Parthenogenesis is difficult to detect in ordinarily sexually reproducing vertebrate species, and its prevalence and potential effects on population genetic diversity are poorly understood. Our results suggest that accumulating cases of female sharks producing healthy offspring in the absence of males (Castro et al. 1988
; Voss et al. 2001
; Heist 2004
) warrant genetic evaluation to determine how common asexual reproduction, especially automixis, is among these ancient fishes. In some of these cases, females have produced several viable offspring over multiple reproductive cycles (Castro et al. 1988
; D. Sweet 2005, Detroit Aquarium personal communication), suggesting that parthenogenesis may be facultative in situations where female sharks have difficulty encountering suitable mates (e.g. a possibility in the wild due to low population densities caused by overexploitation or in emerging captive breeding programmes for endangered sharks).
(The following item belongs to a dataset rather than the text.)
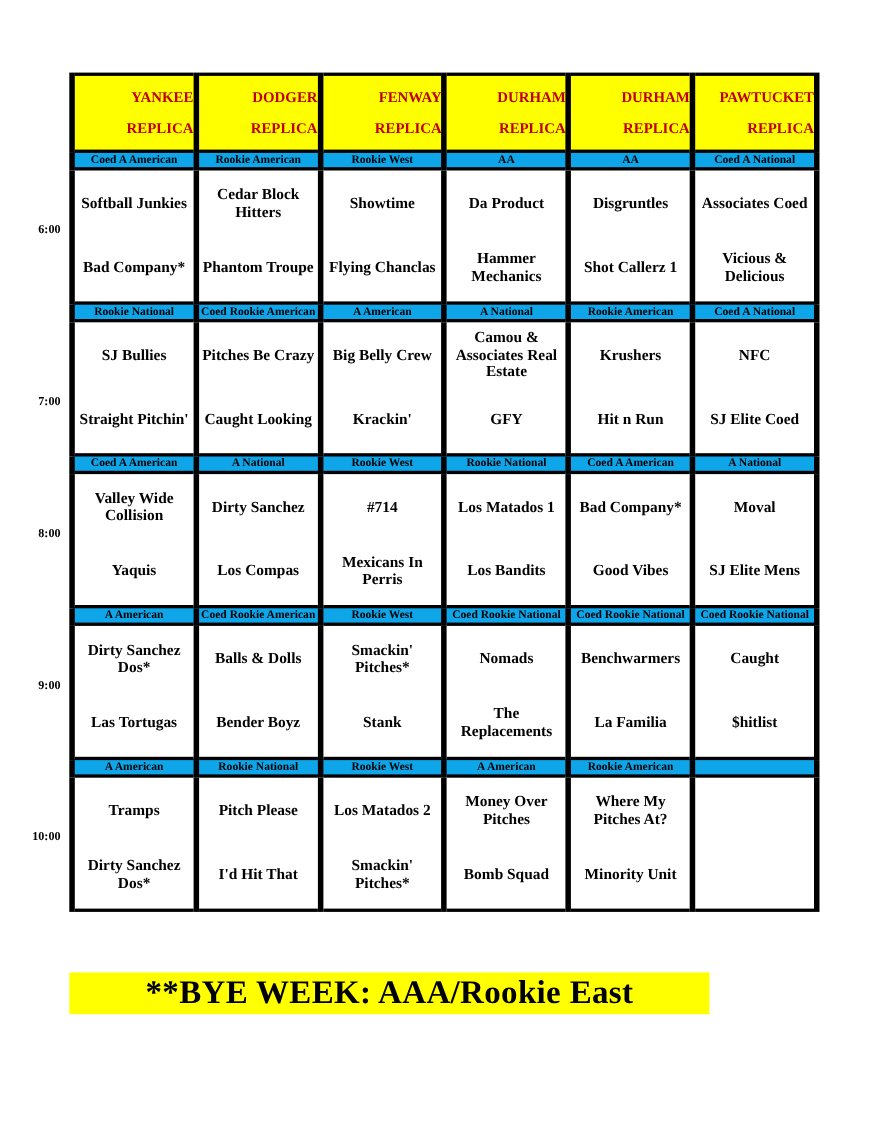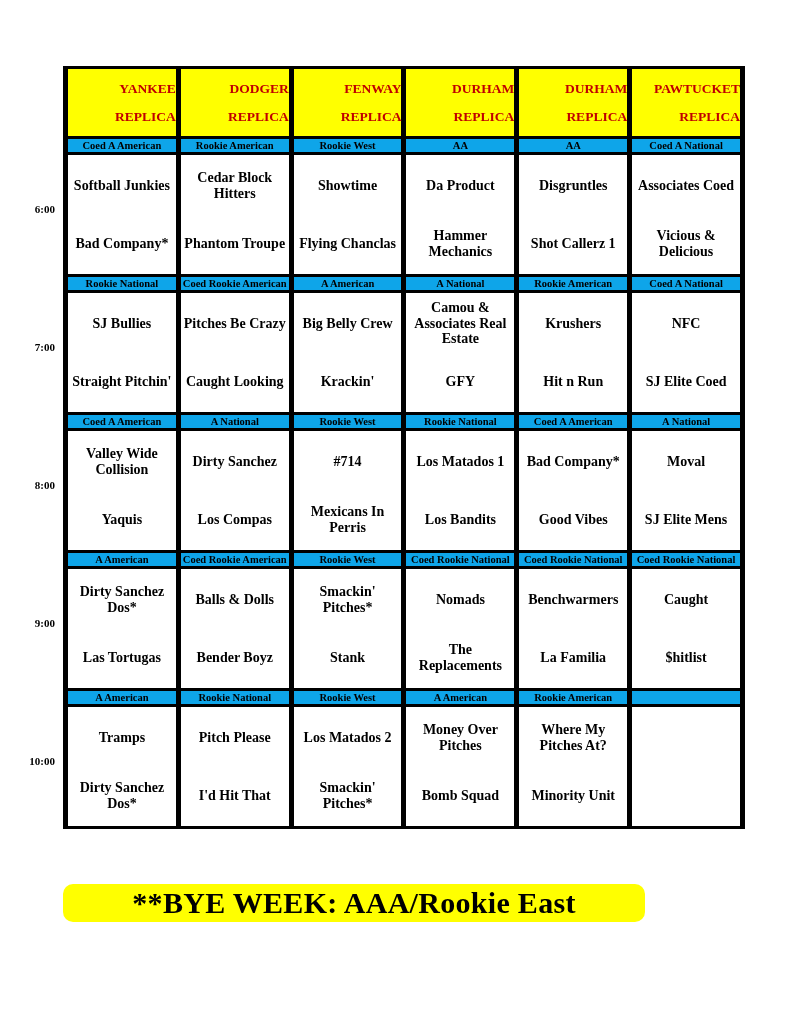"7:00" div.time { top: 341px -> 359px }
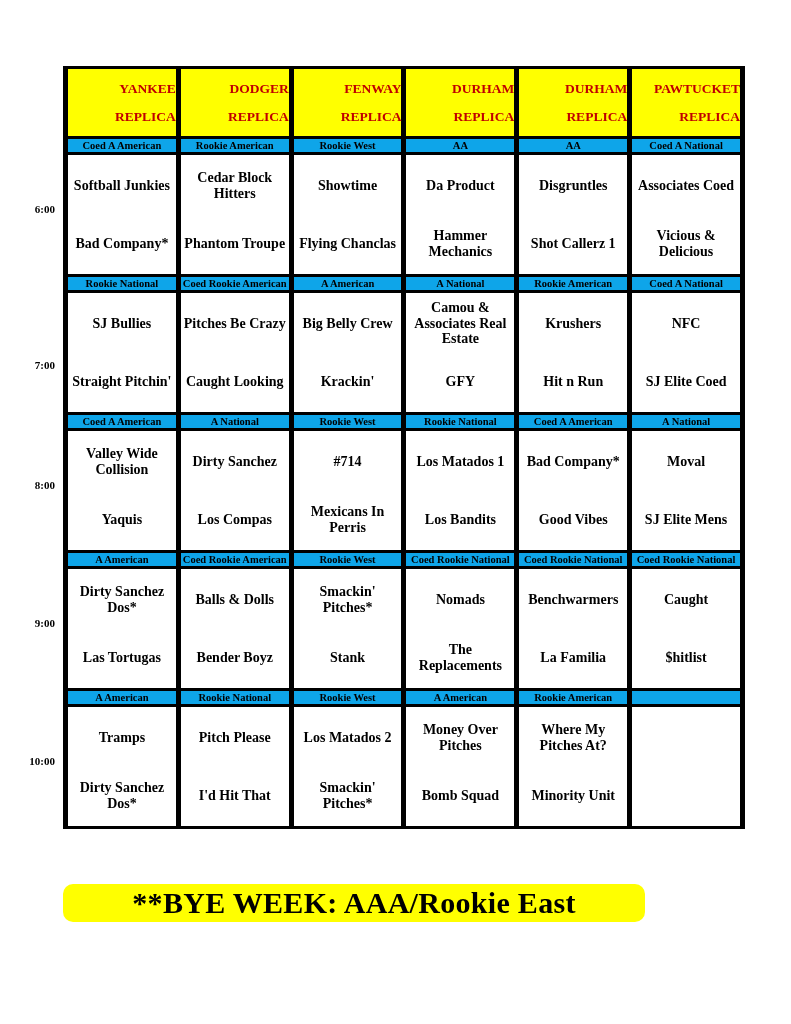"**BYE WEEK: AAA/Rookie East" .bye { border-radius: 10px -> none }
A similar recent discovery of automictic parthenogenesis in Komodo dragons (Varanus komodoensishas
) raised concerns about the possible negative effects of this form of asexual reproduction on the genetic diversity in small natural or captive populations of this and other endangered reptiles (Watts et al. 2006
). Our finding for a shark extends the known evolutionary occurrence of automictic parthenogenesis to a major basal vertebrate lineage, indicating that these concerns about the conservation of genetic diversity could apply to threatened species over a much broader range of vertebrate taxa.